谷洋子は、第二次世界大戦中に収容所で亡くなった父親の復讐を企てる女性を演じている。映画では、財産や事業の喪失について触れられている。特に、父親は漁船を失ったが、メアリー・オオタは、殺すどころか傷つけたいと思っている男にその船を盗まれた。
この映画はバンクーバーとスティーブストンで撮影されました(ただし、この場所は特定されていません)。友人は当時、日系カナダ人コミュニティ内でキャスト募集があったことを覚えています。多くの人がその呼びかけに応じました。
この映画で注目されたもう一人の俳優は、日系アメリカ人俳優のテル・シマダです。彼は『007は二度死ぬ』で重要な役を演じました(ミスター・オサト、SPECTREエージェント)。あの映画の何がすごいかって?彼はすぐに認識できるからです。
『スウィート アンド ザ ビター』は時代と題材がユニークですが、財政的および法的問題のため北米では公開されませんでした。最終的に、1967 年にロンドンで上映されました。2015 年に DVD がリリースされましたが、すぐに廃盤になりました。中古品はほぼ入手不可能です。売りに出された場合は通知を受け取るように登録しています。

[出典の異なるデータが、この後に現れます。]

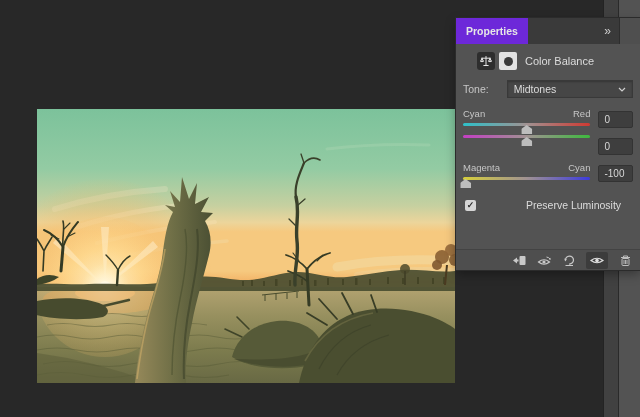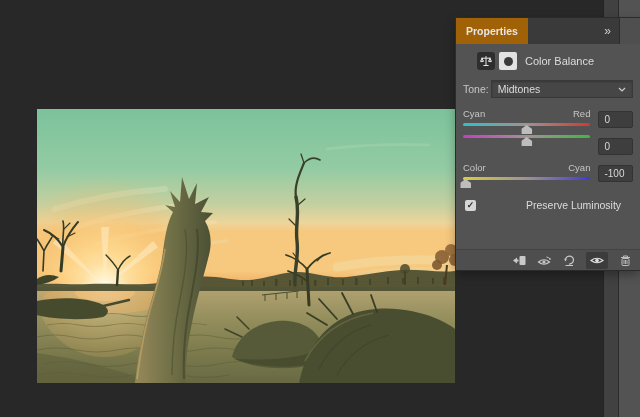--- a/index.html
+++ b/index.html
@@ -11,33 +11,33 @@
   .dock-strip-b { position:absolute; top:0; right:0; width:22px; height:100%; background:#535353; border-left:1px solid #2a2a2a; }
 
   
   .canvas { position:absolute; left:37px; top:109px; width:418px; height:274px; }
   .canvas svg { display:block; }
 
   
   .panel { position:absolute; left:456px; top:18px; width:184px; height:252px; background:#535353;
            display:flex; flex-direction:column; box-shadow:0 0 0 1px #2b2b2b, 0 4px 10px rgba(0,0,0,.35); }
   .tabbar { height:26px; background:#3a3a3a; display:flex; align-items:stretch; flex:none; }
-  .tab { background:#a16207; padding:0 10px; font-size:10.5px; font-weight:bold; color:#e6e6e6; display:flex; align-items:center; }
+  .tab { background:#6d28d9; padding:0 10px; font-size:10.5px; font-weight:bold; color:#e6e6e6; display:flex; align-items:center; }
   .tabbar-fill { flex:1; }
   .collapse { color:#cfcfcf; font-size:12px; display:flex; align-items:center; padding:0 7px; letter-spacing:1px; }
   .tab-dock-stub { width:21px; background:#4f4f4f; border-left:1px solid #2d2d2d; }
 
   .content { flex:1; display:flex; flex-direction:column; }
   .header-row { display:flex; align-items:center; margin:8px 7px 0;padding-left:14px; }
   .adj-icon { width:18px; height:18px; background:#2e2e2e; border-radius:3px; display:flex; align-items:center; justify-content:center; flex:none; }
   .mask-icon { width:18px; height:18px; background:#e2e2e2; border-radius:2px; display:flex; align-items:center; justify-content:center; margin-left:4px; flex:none; }
   .mask-dot { width:9px; height:9px; border-radius:50%; background:#3a3a3a; }
   .adj-title { font-size:11px; color:#dcdcdc; margin-left:8px; }
 
-  .tone-row { display:flex; align-items:center; margin:10px 7px 0; gap:2px; }
+  .tone-row { display:flex; align-items:center; margin:10px 7px 0; gap:18px; }
   .tone-label { font-size:10.5px; color:#c6c6c6; flex:none; }
   .select { flex:1; height:18px; background:#464646; border:1px solid #393939; border-radius:0;
             display:flex; align-items:center; padding:0 6px; font-size:10.5px; color:#dcdcdc;
             box-shadow:inset 0 1px 2px rgba(0,0,0,.25); }
   .sel-label { flex:1; }
 
   .sliders { margin:3px 7px 4px; }
   .slider-row { display:flex; margin-top:7px; }
   .slider-left { width:134px; }
   .slider-labels { display:flex; justify-content:space-between; font-size:9.5px; color:#c6c6c6; margin-bottom:4px; }
@@ -295,21 +295,21 @@
           <div class="track" style="background: linear-gradient(to right, rgb(196, 63, 196), rgb(160, 146, 146) 50%, rgb(62, 185, 62));">
             <div class="thumb" style="left: 50%;"></div>
           </div>
         </div>
         <div class="value-box">0</div>
       </div>
 
       <div class="slider-row">
         <div class="slider-left">
           <div class="slider-labels">
-            <span>Color</span>
+            <span>Magenta</span>
             <span>Cyan</span>
           </div>
           <div class="track" style="background: linear-gradient(to right, rgb(214, 207, 58), rgb(160, 146, 146) 50%, rgb(61, 59, 220));">
             <div class="thumb" style="left: 2%;"></div>
           </div>
         </div>
         <div class="value-box">-100</div>
       </div>
     </div>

見つけたらレビューすることをお約束します。
谷洋子は 1970 年代後半に映画界から引退しました。彼女は晩年をフランスで過ごし、パリと海辺の家で快適に暮らしました。彼女は 1999 年に癌で亡くなりました。
彼女は無名の俳優かもしれないが、私にとっては宝物であり、日本と北米の映画の伝説に貢献しながら、どのようにしてキャリアを維持してきたのかは謎である。